What you have to do:
An exact transcription of every record below is required, with the pictures left out.

____________

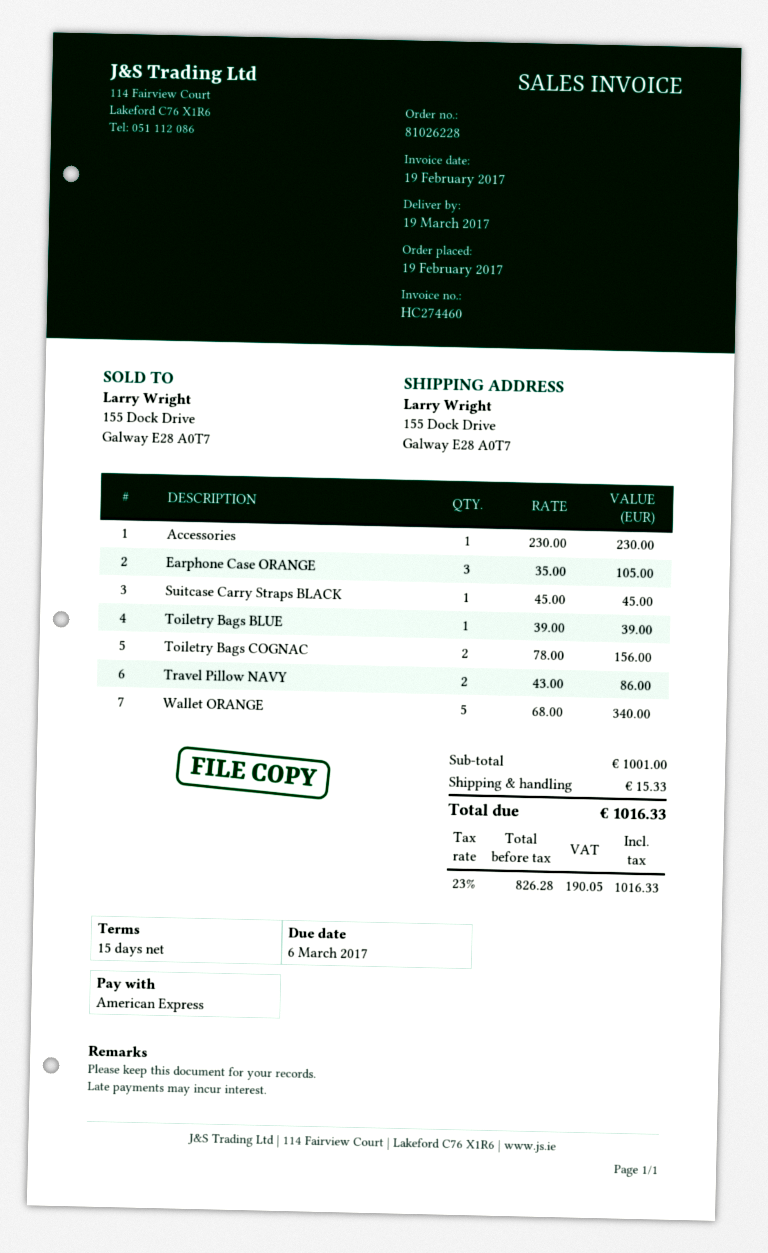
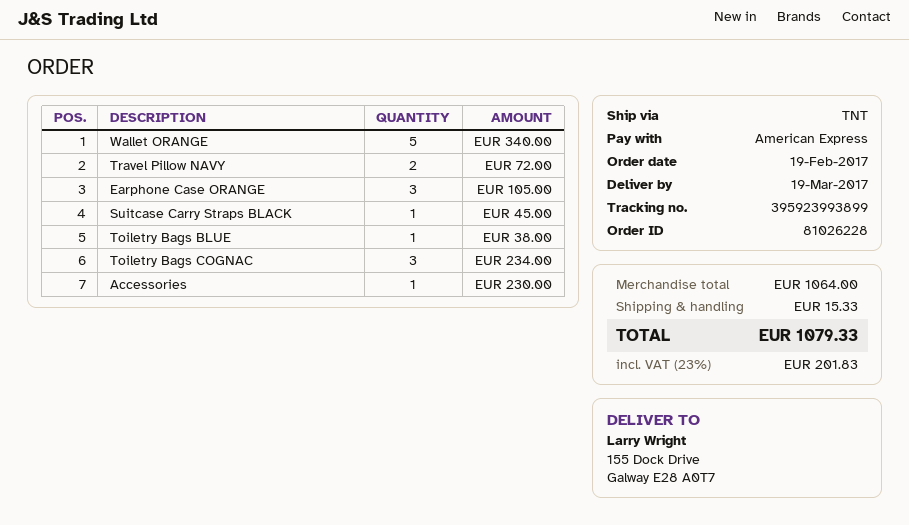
Toiletry Bags BLUE: 1 for 39.00 -> 1 for 38.00
Toiletry Bags COGNAC: 2 for 156.00 -> 3 for 234.00
Travel Pillow NAVY: 2 for 86.00 -> 2 for 72.00
subtotal: 1001.00 -> 1064.00
tax: 23% = 190.05 -> 23% = 201.83
total: 1016.33 -> 1079.33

____________

Your solution:
Toiletry Bags BLUE: 1 for 39.00 -> 1 for 38.00
Toiletry Bags COGNAC: 2 for 156.00 -> 3 for 234.00
Travel Pillow NAVY: 2 for 86.00 -> 2 for 72.00
subtotal: 1001.00 -> 1064.00
tax: 23% = 190.05 -> 23% = 201.83
total: 1016.33 -> 1079.33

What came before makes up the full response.